Por Lenio Luiz Streck
Tempos interessantes estes em que vivemos: tempos em que o clamor social é capaz de afastar a densidade principiológica da Constituição que lhe dá sustentação. Tempos em que a “voz das ruas”, seja lá o que isso signifique, é capaz de dizer que, onde está escrito x, deve-se ler y.
Em países como nosso, uma visão de uma “realidade social” que vem para substituir a Constituição e sua força normativa é uma temeridade. Porque, quando a voz das ruas vale mais que a Carta Maior, viramos uma espécie de democracia plebiscitária. E essa democracia plebiscitária, por sua vez, acaba por validar um Judiciário plebiscitário.
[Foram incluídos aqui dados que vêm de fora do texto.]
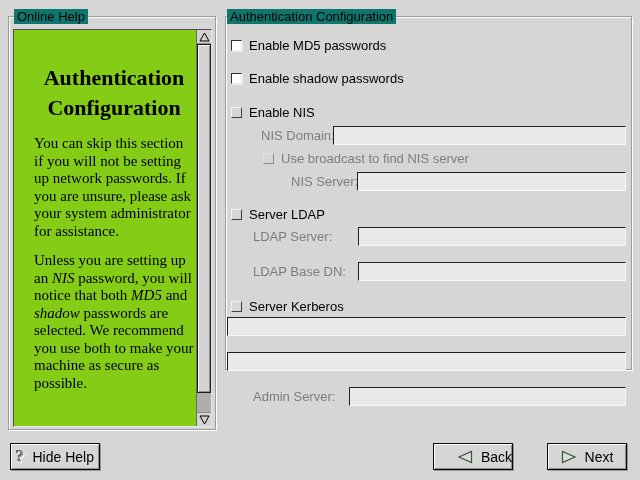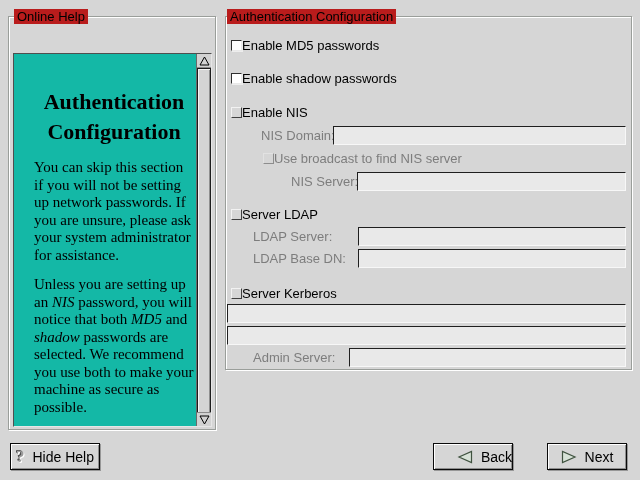"Online Help" .frame-legend { background: #b91c1c -> #0f766e }
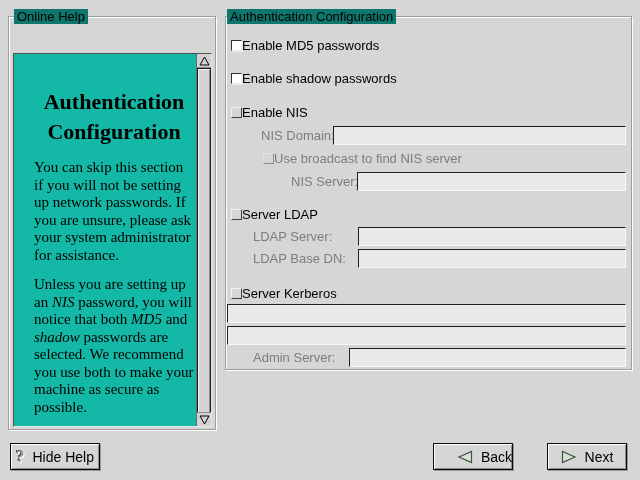"Enable MD5 passwords" .cb-label { margin-left: none -> 7px }
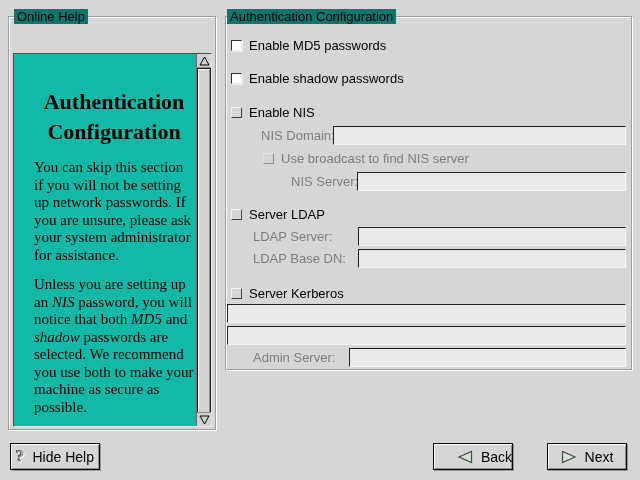"Authentication" .help-white { background: #14b8a6 -> #84cc16; margin-top: 24px -> none }
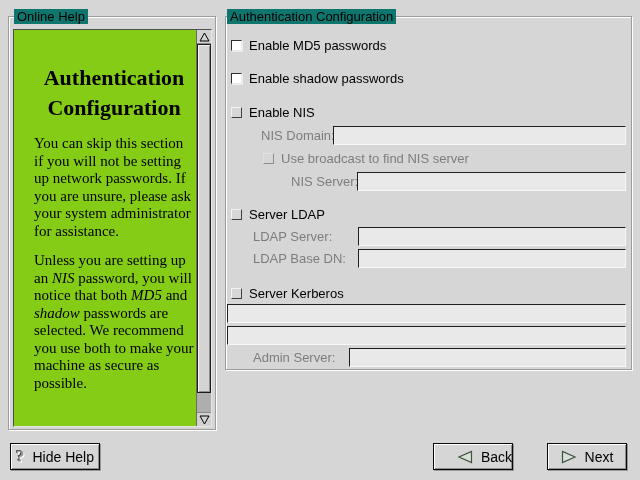"LDAP Base DN:" .mt3 { margin-top: 3px -> 16px }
Afinal… O que é isto — a voz das ruas? Quando um ministro do Supremo diz “Estou atendendo ao anseio popular”, “Temos de ouvir a voz das ruas”, eu estarei aqui para dizer “Alto lá! Como se afere isso? Como se determina e mede a voz das ruas? Tem uma pesquisa?”.
“A-há! Pegamos o professor Lenio”, alguém dirá. “Temos uma pesquisa.”
Bom, se a resposta for “sim, há uma pesquisa”, aí, paradoxalmente, o Judiciário não precisaria existir. A tese da voz das ruas torna o Judiciário autofágico. Porque se o anseio popular vale mais que a Constituição, caímos em um paradoxo: uma vez que podemos demonstrar o que pede o anseio popular, que vale mais que tudo, o Judiciário passa a ser dispensável.
Na verdade, nestes 30 anos da Constituição, ainda há um déficit considerável acerca do verdadeiro papel do rule of law. As faculdades de Direito colaboraram enormemente para que o ensino do Direito viesse a ser substituído por péssimas teorias políticas do poder. Resultado: na hora em que precisamos de resistência constitucional, o debate é tomado por posições ideológicas, em que soçobra(ra)m as garantias constitucionais.
Quando um magistrado diz que julga “conforme sua consciência” ou julga “conforme o justo” ou “primeiro decide e depois vai encontrar um fundamento” ou ainda “julga conforme os clamores da sociedade”, é porque está repetindo algo enraizado no imaginário jurídico. É o velho dualismo metodológico que volta. E, naturalmente, um comportamento que se naturaliza leva muitos anos para “desnaturalizar”. Transforma-se em dogmática, eliminando o tempo e as coisas (cronofobia e factumfobia). E o que ocorre é que não queremos admitir que ideologizamos — para usar uma palavra suave — a aplicação da lei no país.
A comunidade jurídica está em insolvência epistêmica. Fracassamos, porque não conseguimos contrapor ao dualismo uma coisa minimamente óbvia, obviamente mínima: Constituição é remédio contra a maioria. Um Supremo Tribunal não pode atender à “voz das ruas”, porque, entre o clamor das ruas e da Constituição, vale o ronco da Constituição. Ora, nenhuma democracia no mundo se fortaleceu com questões sazonais.
Resumindo: se for verdade que o Judiciário (em especial, o STF) deve ouvir a voz das ruas e até existir pesquisa indicando isso, temos a seguinte questão: se a tese é boa, é ruim. Por uma simples razão: se a voz das ruas pode ser mensurada e deve ser levada em conta, já não precisa(re)mos do Judiciário. E a Constituição se torna desnecessária.